• _About this task_: Exact copies of the lines below, from the one with "text: means ->" up to and including the one with "text: Osher ->", are what this calls for; leave out pictures.
━━━ Material provided ━━━
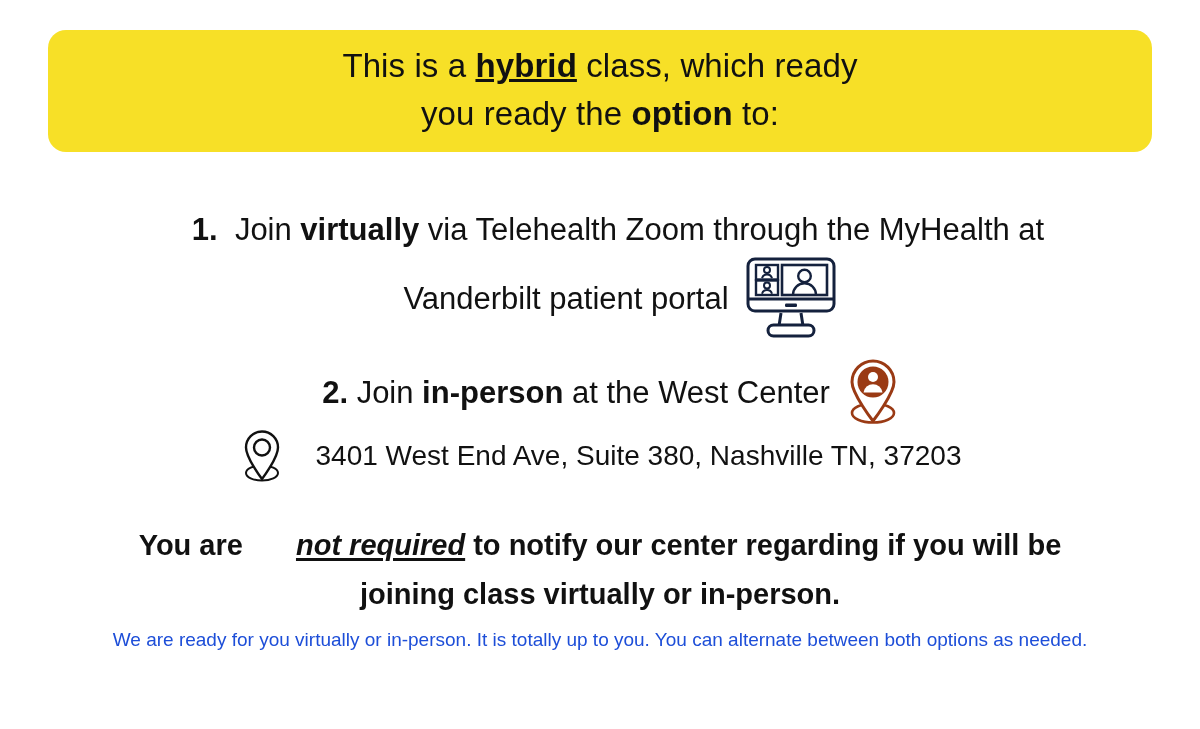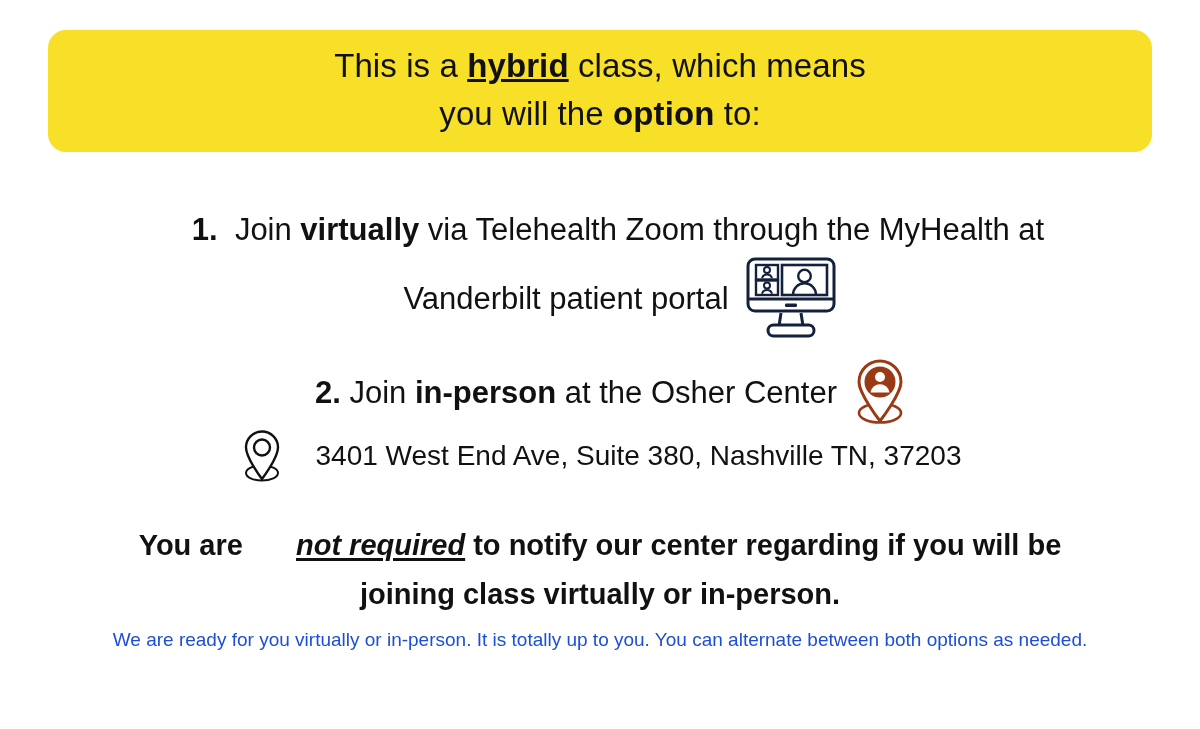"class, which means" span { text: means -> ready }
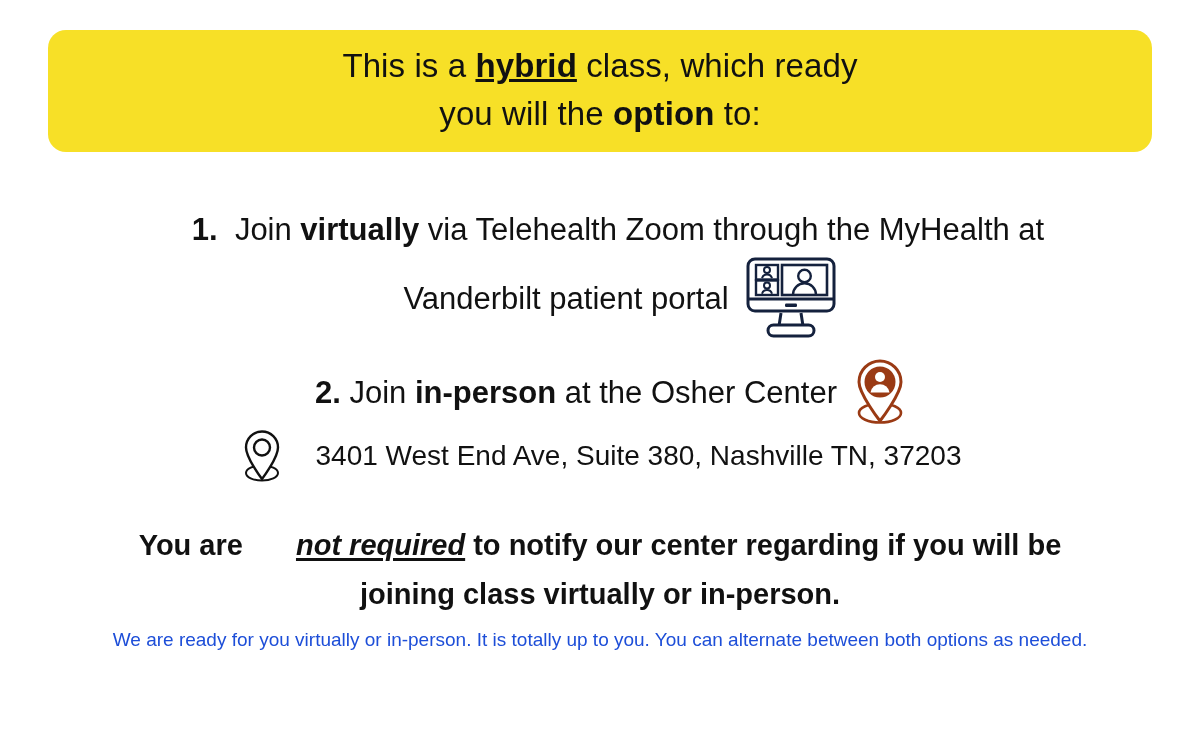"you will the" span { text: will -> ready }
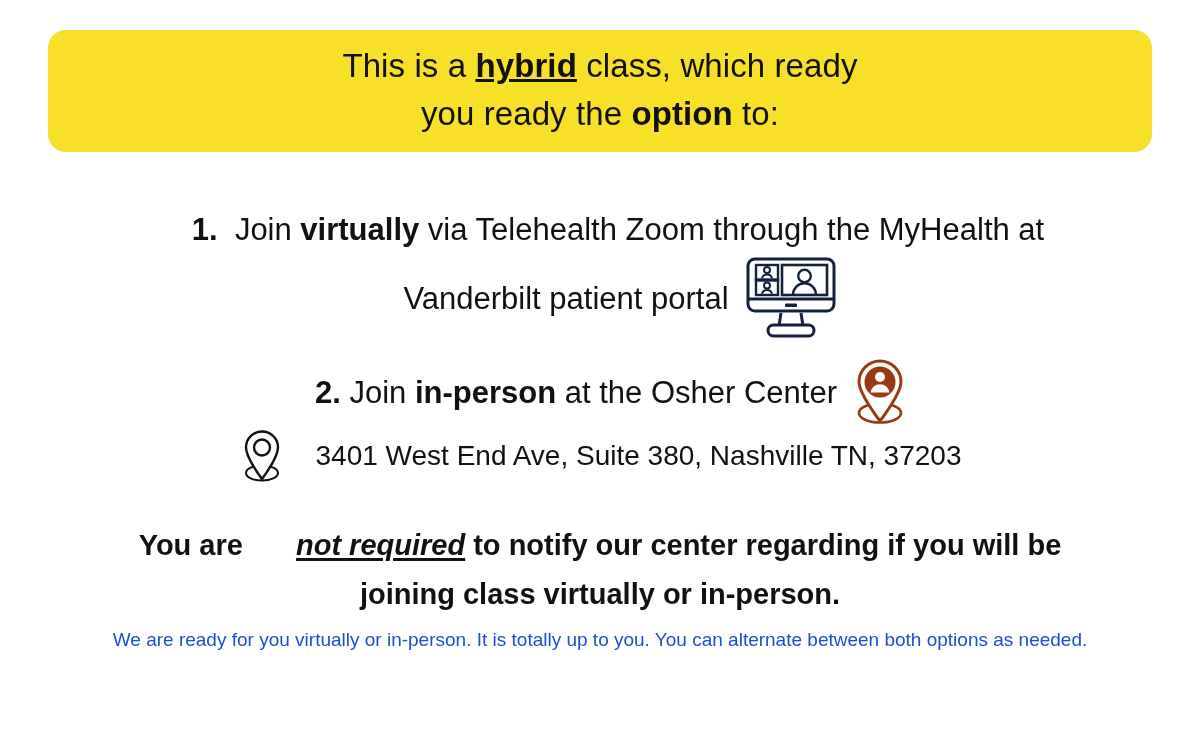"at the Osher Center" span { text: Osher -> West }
━━━
━━━ Material provided ━━━
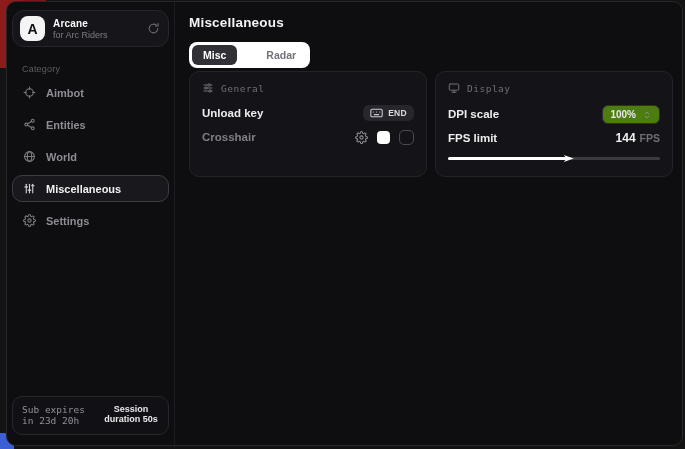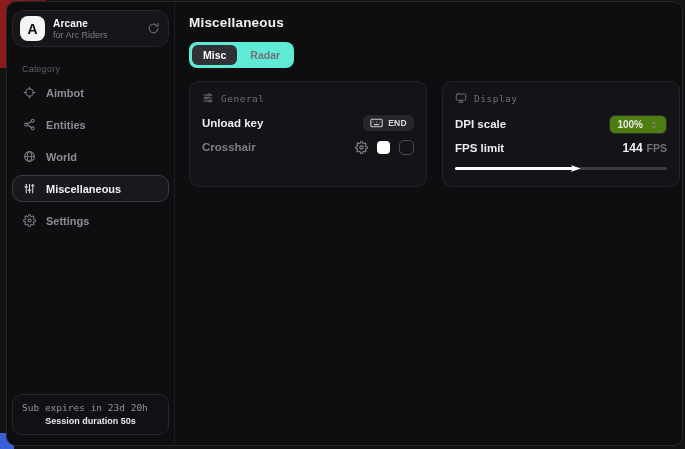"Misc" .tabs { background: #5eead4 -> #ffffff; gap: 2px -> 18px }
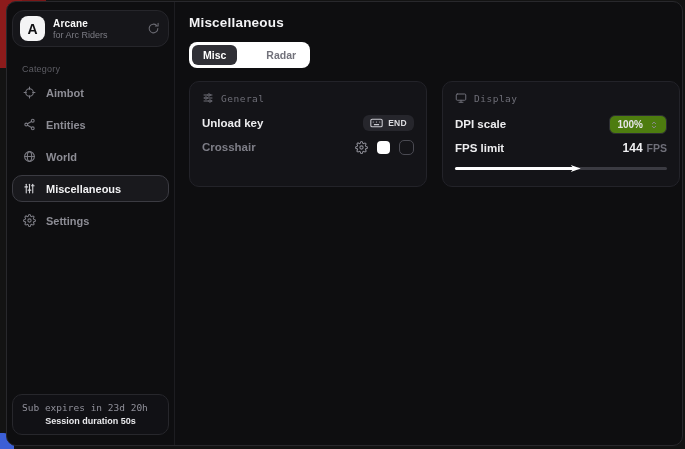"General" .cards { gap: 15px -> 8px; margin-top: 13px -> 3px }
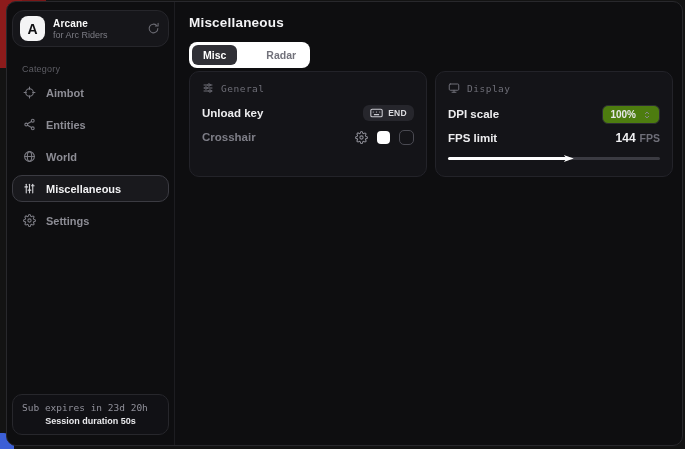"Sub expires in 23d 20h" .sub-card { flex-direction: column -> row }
━━━
• _Answer to this exercise_:
"class, which means" span { text: means -> ready }
"you will the" span { text: will -> ready }
"at the Osher Center" span { text: Osher -> West }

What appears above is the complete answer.